Cette rencontre s’inscrit dans la mise en œuvre du plan d’action issu du Score Card conduit par le Youth Panel. Elle a réuni 26 participants issus notamment des services de protection de l’enfance, de la justice, de la police, de la gendarmerie, de l’éducation, de la société civile et des organisations partenaires.
Les échanges ont porté sur les violences les plus fréquemment rencontrées au niveau local, notamment les grossesses précoces, les viols, les mariages forcés et le harcèlement sexuel, ainsi que sur les mécanismes de dénonciation, de référencement et de prise en charge des victimes.
L’objectif est de permettre au Youth Panel de mieux adapter ses actions de sensibilisation dans les établissements scolaires et les centres d’apprentissage, tout en renforçant la coordination entre les différents acteurs de protection.

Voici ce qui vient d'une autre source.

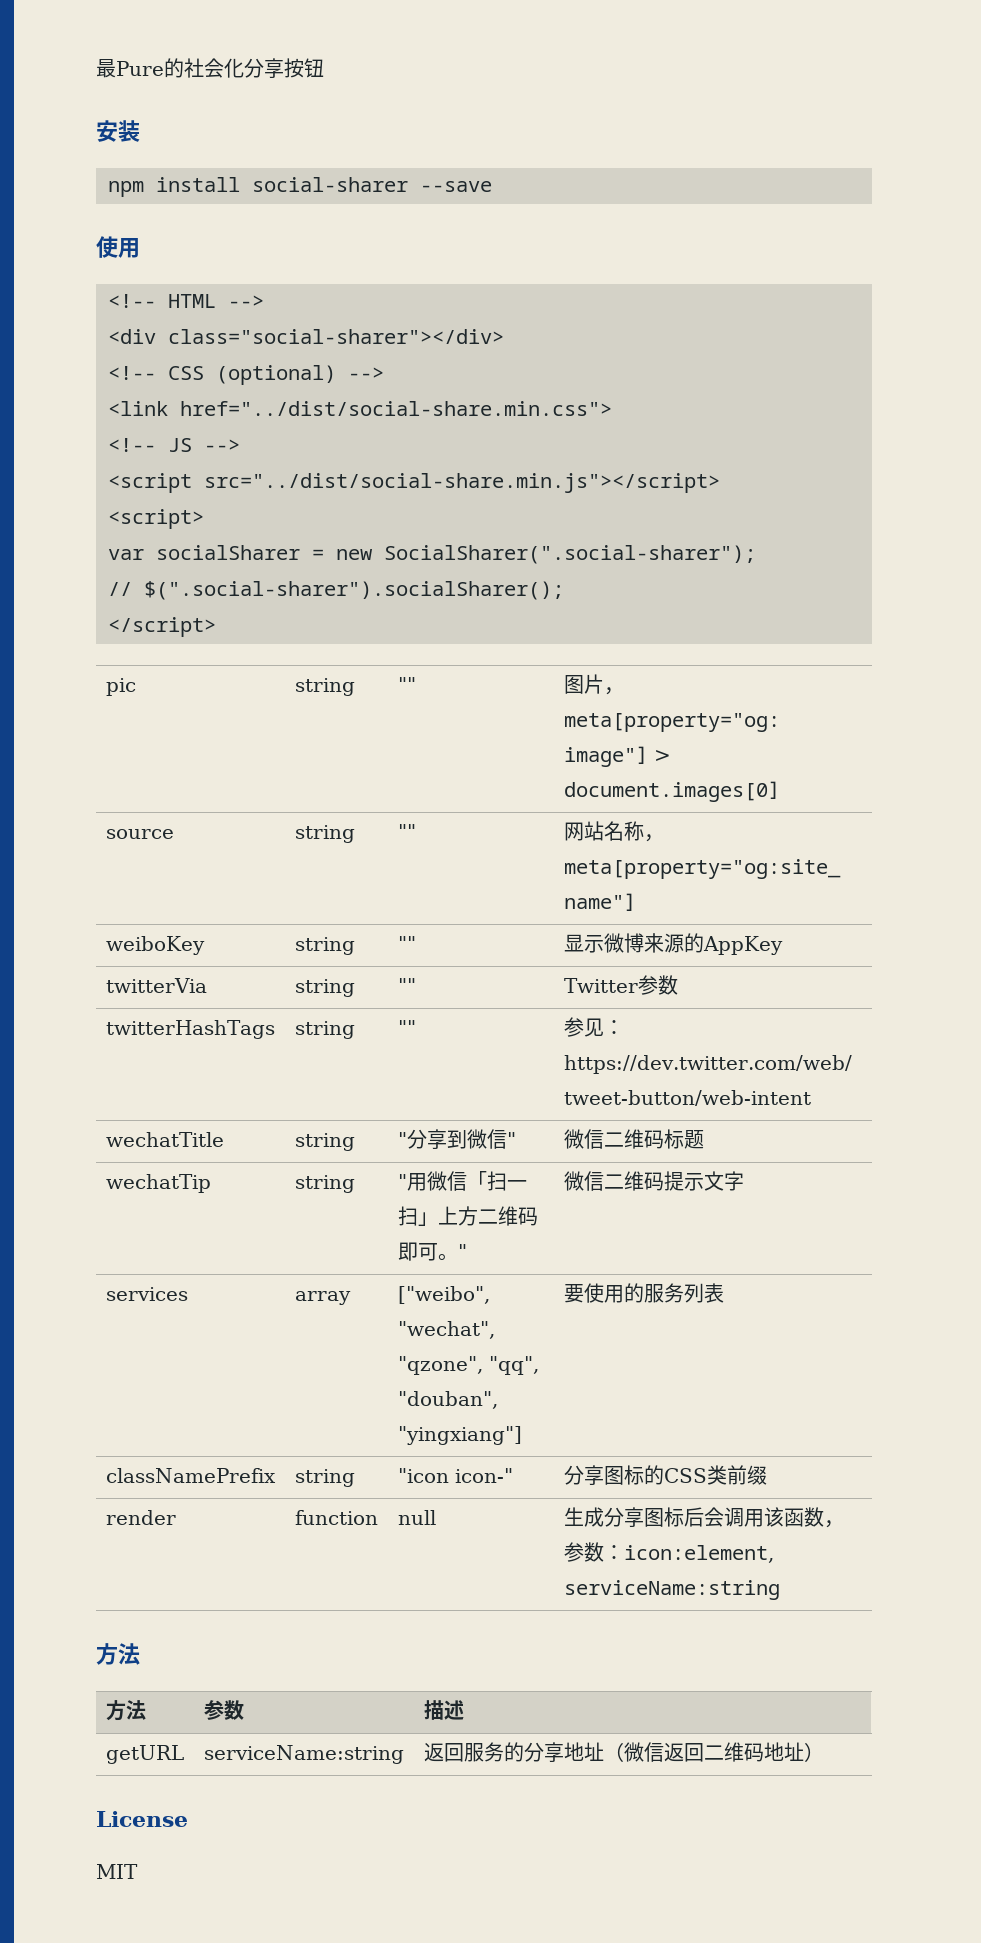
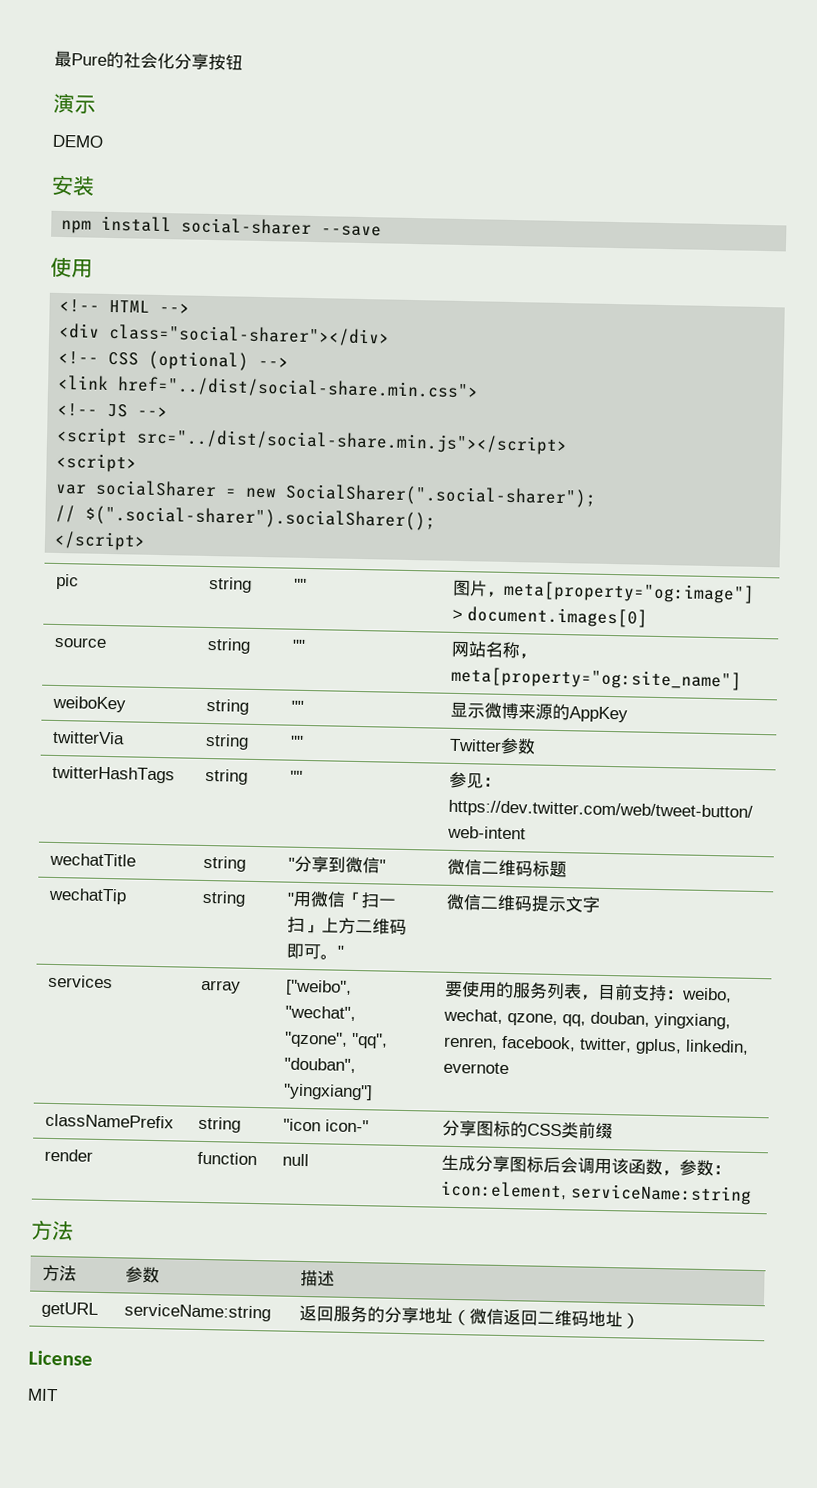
(324, 68) none -> [53,93,96,114] [52,134,104,148] // 演示 // DEMO
(724, 1293) none -> [580,983,733,1003] [443,1008,732,1030] [443,1035,750,1055] [443,1061,510,1075] ，目前支持：weibo, wechat, qzone, qq, douban, yingxiang, renren, facebook, twitter, gplus, linkedin, evernote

Pour les participants, cette initiative constitue une occasion importante de rapprocher les différents acteurs autour d’une préoccupation commune : la sécurité et le bien-être des enfants.
« Cette rencontre nous permet de mieux comprendre les réalités vécues par les enfants et de voir comment chaque acteur peut apporter sa contribution à leur protection », a souligné un participant.
Un autre participant a, pour sa part, insisté sur l’importance de la collaboration : « La protection de l’enfant ne peut pas être l’affaire d’un seul acteur. Le partage d’informations et la coordination de nos interventions sont essentiels pour prévenir les violences et assurer une meilleure prise en charge des victimes. »
Plan International Togo et ses partenaires entendent ainsi renforcer la participation des jeunes et leur capacité à contribuer à la prévention des violences, à la défense de leurs droits et à la promotion de l’égalité en faveur des filles.